Two possible implementations as discussed on https://d3js.zulipchat.com/#narrow/stream/273725-D3/topic/d3-scale

isFinite(t) ? a * (1 - t) + b * t : (b - a) * t + a

and

(t * t !== Infinity) ? a * (1 - t) + b * t : (b - a) * t + a

It’s doing exactly what it’s documented to do, so I’m not sure I consider this a bug. 0 * Infinity is NaN. Why is it useful to support Infinity?

I found the case while wanting to transform a domain extent (that accepts -Infinity and Infinity as valid) to a range extent, something like:

[-Infinity, Infinity].map(d3.scaleLinear())
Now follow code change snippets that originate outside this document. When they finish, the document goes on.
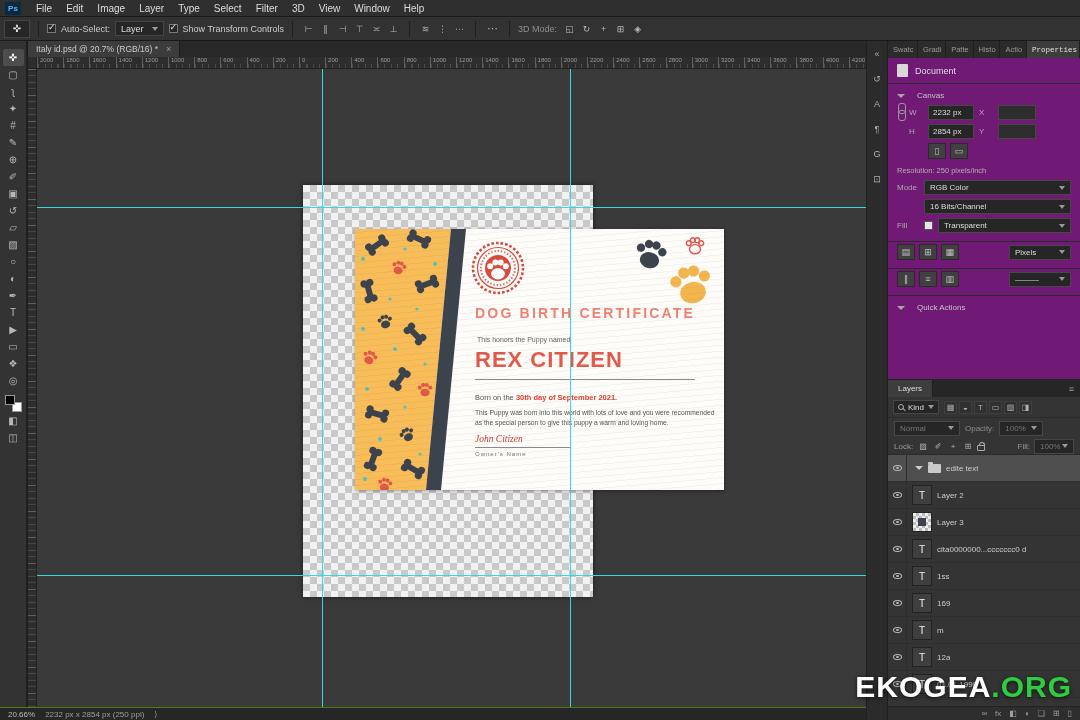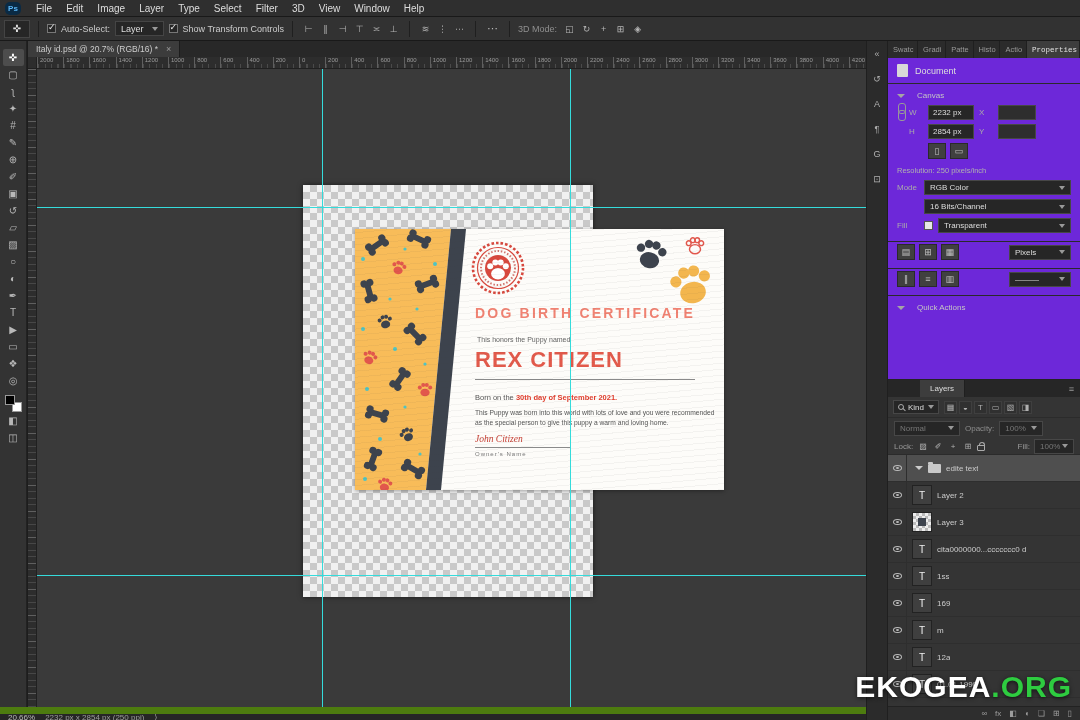--- a/index.html
+++ b/index.html
@@ -1,21 +1,21 @@
 <!DOCTYPE html>
 <html><head>
 <meta charset="utf-8">
 <style>
   * { box-sizing: border-box; margin: 0; padding: 0; }
   body { background:#111; font-family:"Liberation Sans", sans-serif; }
   .app { position:relative; width:1080px; height:720px; background:#1d1d1d; overflow:hidden; color:#ccc; }
 
   
   .menubar { position:absolute; top:0; left:0; right:0; height:17px; background:#2f2f2f; border-bottom:1px solid #191919; display:flex; align-items:center; font-size:10px; color:#ddd; z-index:60; }
-  .ps-logo { width:16px; height:13px; margin:0 8px 0 5px; background:#0a2a44; color:#5ab6f7; font-size:8px; font-weight:bold; display:flex; align-items:center; justify-content:center; border-radius:5px; }
+  .ps-logo { width:16px; height:13px; margin:0 8px 0 5px; background:#0a2a44; color:#5ab6f7; font-size:8px; font-weight:bold; display:flex; align-items:center; justify-content:center; border-radius:0; }
   .menu-item { padding:0 7px; height:100%; display:flex; align-items:center; cursor:default; }
 
   
   .optionsbar { position:absolute; top:17px; left:0; right:0; height:24px; background:#323232; border-bottom:1px solid #191919; display:flex; align-items:center; gap:5px; font-size:9px; color:#ccc; padding-left:4px; z-index:59; }
   .tool-preset { width:26px; height:18px; background:#262626; border:1px solid #444; display:flex; align-items:center; justify-content:center; font-size:10px; color:#ddd; }
   .vsep { width:1px; height:16px; background:#1f1f1f; margin:0 3px; flex:none; }
   .checkbox { width:9px; height:9px; border:1px solid #777; background:#262626; position:relative; flex:none; }
   .checkbox.checked::after { content:"✓"; position:absolute; top:-3px; left:0px; font-size:9px; color:#e8e8e8; }
   .dropdown { background:#262626; border:1px solid #454545; height:15px; display:inline-flex; align-items:center; gap:8px; padding:0 5px; font-size:9px; color:#ddd; }
   .dd-arrow { width:0; height:0; border-left:3px solid transparent; border-right:3px solid transparent; border-top:4px solid #999; }
@@ -71,21 +71,21 @@
   
   .panel-strip { position:absolute; top:41px; right:192px; bottom:0; width:22px; background:#2b2b2b; border-left:1px solid #1f1f1f; border-right:1px solid #1f1f1f; display:flex; flex-direction:column; align-items:center; padding-top:5px; gap:10px; font-size:9px; color:#b0b0b0; z-index:45; }
   .strip-icon { width:16px; height:15px; display:flex; align-items:center; justify-content:center; }
 
   
   .panels { position:absolute; top:41px; right:0; bottom:0; width:192px; background:#343434; z-index:45; display:flex; flex-direction:column; font-size:8px; }
   .panel-tabs { height:17px; background:#262626; display:flex; flex:none; }
   .ptab { padding:0 5px; display:flex; align-items:center; font-size:7.5px; color:#999; background:#2b2b2b; border-right:1px solid #1f1f1f; white-space:nowrap; overflow:hidden; }
   .ptab.active { background:#3d3d3d; color:#e0e0e0;font-family:Liberation Mono, monospace; }
 
-  .props { height:322px; flex:none; background:#6d28d9; border-bottom:1px solid #242424; overflow:hidden; }
+  .props { height:322px; flex:none; background:#701a75; border-bottom:1px solid #242424; overflow:hidden; }
   .props-header { display:flex; align-items:center; gap:7px; padding:6px 9px; font-size:9px; color:#ddd; border-bottom:1px solid #2b2b2b; }
   .doc-ic { width:11px; height:13px; background:#d8d8d8; border-radius:1px; flex:none; }
   .section-h { display:flex; align-items:center; gap:12px; padding:7px 9px 3px; color:#c5c5c5; font-size:8px; }
   .sec-chev { width:0; height:0; border-left:4px solid transparent; border-right:4px solid transparent; border-top:4px solid #a5a5a5; flex:none; }
   .prow { display:flex; align-items:center; gap:5px; padding:2px 9px; }
   .plabel { color:#aaa; width:14px; flex:none; }
   .plabel.wide { width:22px; }
   .field { background:#262626; border:1px solid #474747; height:15px; min-width:46px; display:flex; align-items:center; padding:0 4px; color:#ddd; font-size:8px; }
   .field.small { min-width:38px; }
   .field.disabled { color:#666; background:#2e2e2e; }
@@ -95,21 +95,21 @@
   .ibtn { width:18px; height:16px; background:#404040; border:1px solid #2a2a2a; display:flex; align-items:center; justify-content:center; font-size:9px; color:#c0c0c0; flex:none; }
   .res-text { padding:5px 9px 3px; color:#b0b0b0; font-size:7.5px; }
   .pselect { background:#262626; border:1px solid #474747; height:15px; display:flex; align-items:center; justify-content:space-between; padding:0 5px; color:#ddd; font-size:8px; flex:1; }
   .pselect.narrow { flex:none; width:62px; }
   .pdiv { height:1px; background:#2a2a2a; margin:6px 0 0; }
   .mini-check { width:9px; height:9px; background:#e6e6e6; border:1px solid #555; flex:none; }
 
   
   .layers-sec { flex:1; display:flex; flex-direction:column; background:#343434; overflow:hidden; }
   .layers-tabrow { height:17px; background:#262626; display:flex; align-items:stretch; flex:none; }
-  .ltab { padding:0 10px; display:flex; align-items:center; background:#3d3d3d; color:#ddd; font-size:8px; border-right:1px solid #1f1f1f;margin-left:32px; }
+  .ltab { padding:0 10px; display:flex; align-items:center; background:#3d3d3d; color:#ddd; font-size:8px; border-right:1px solid #1f1f1f; }
   .ltab-menu { margin-left:auto; display:flex; align-items:center; padding:0 6px; color:#999; font-size:9px; }
   .filter-row { height:21px; display:flex; align-items:center; gap:3px; padding:0 5px; flex:none; border-bottom:1px solid #2b2b2b; }
   .kind-dd { background:#262626; border:1px solid #474747; height:14px; display:flex; align-items:center; gap:4px; padding:0 4px; color:#ddd; }
   .mag { width:6px; height:6px; border:1px solid #aaa; border-radius:50%; position:relative; flex:none; }
   .mag::after { content:""; position:absolute; width:4px; height:1px; background:#aaa; right:-3px; bottom:-1px; transform:rotate(45deg); }
   .f-icon { width:13px; height:13px; display:flex; align-items:center; justify-content:center; color:#b0b0b0; font-size:8px; border:1px solid #3f3f3f; background:#303030; flex:none; }
   .blend-row { height:20px; display:flex; align-items:center; gap:5px; padding:0 6px; flex:none; }
   .lock-row { height:17px; display:flex; align-items:center; gap:4px; padding:0 6px; flex:none; color:#999; border-bottom:1px solid #2b2b2b; }
   .lk-icon { width:12px; height:12px; display:flex; align-items:center; justify-content:center; font-size:8px; color:#b0b0b0; }
   .css-padlock { position:relative; width:8px; height:6px; border:1px solid #aaa; border-radius:1px; margin-top:4px; }
@@ -124,21 +124,21 @@
   .folder-ic { display:none; position:relative; width:13px; height:9px; background:#c9c9c9; border-radius:1px; flex:none; }
   .folder-ic::before { content:""; position:absolute; top:-2px; left:0; width:5px; height:2px; background:#c9c9c9; border-radius:1px 1px 0 0; }
   .t-group .grp-chev, .t-group .folder-ic { display:block; }
   .thumb { width:20px; height:20px; background:#3f3f3f; border:1px solid #222; display:flex; align-items:center; justify-content:center; font-size:10px; color:#f0f0f0; flex:none; }
   .t-image .thumb { background:conic-gradient(#bbb 25%, #eee 0 50%, #bbb 0 75%, #eee 0) 0 0 / 6px 6px; position:relative; }
   .t-image .thumb::after { content:""; position:absolute; inset:5px; background:#3d434d; }
   .layer-label { white-space:nowrap; overflow:hidden; text-overflow:ellipsis; }
   .layers-bottom { height:14px; background:#2e2e2e; border-top:1px solid #222; display:flex; align-items:center; justify-content:flex-end; gap:8px; padding:0 8px; flex:none; font-size:8px; color:#9d9d9d; }
 
   
-  .statusbar { position:absolute; left:0; bottom:0; width:866px; height:13px; background:#262626; border-top:7px solid #4d7c0f; display:flex; align-items:center; gap:10px; padding-left:8px; font-size:8px; color:#9d9d9d; z-index:55; }
+  .statusbar { position:absolute; left:0; bottom:0; width:866px; height:13px; background:#262626; border-top:1px solid #4d7c0f; display:flex; align-items:center; gap:10px; padding-left:8px; font-size:8px; color:#9d9d9d; z-index:55; }
   .status-zoom { color:#bbb; }
 
   
   .watermark { position:absolute; right:8px; bottom:16px; z-index:70; font-size:30px; font-weight:bold; letter-spacing:1px; color:#fff; text-shadow:0 1px 4px rgba(0,0,0,.65); }
   .watermark .org { color:#2ecc40; }
 </style>
 </head>
 <body>
 
 <div class="app">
and I expected having [-Infinity, Infinity] as the output, but got [NaN, NaN] instead.

It's not difficult to test for this case in my application, but I was wondering if it was the "normal" behavior. If it is, OK for me to close the issue.

For the record, another possible implementation by Jacob Rus:

lerp = (a, b, t) => {
  var y = a * (1 - t) + b * t;
  return (y === y) ? y : (b - a) * t
}

It’s doing exactly what it’s documented to do, so I’m not sure I consider this a bug. 0 * Infinity is NaN. Why is it useful to support Infinity?

This scale is a way of defining a certain linear function f. In the event that the slope is not 0, f(∞) should theoretically be ±∞, not undefined.

(Whether it is important or useful to support this edge case is debatable.)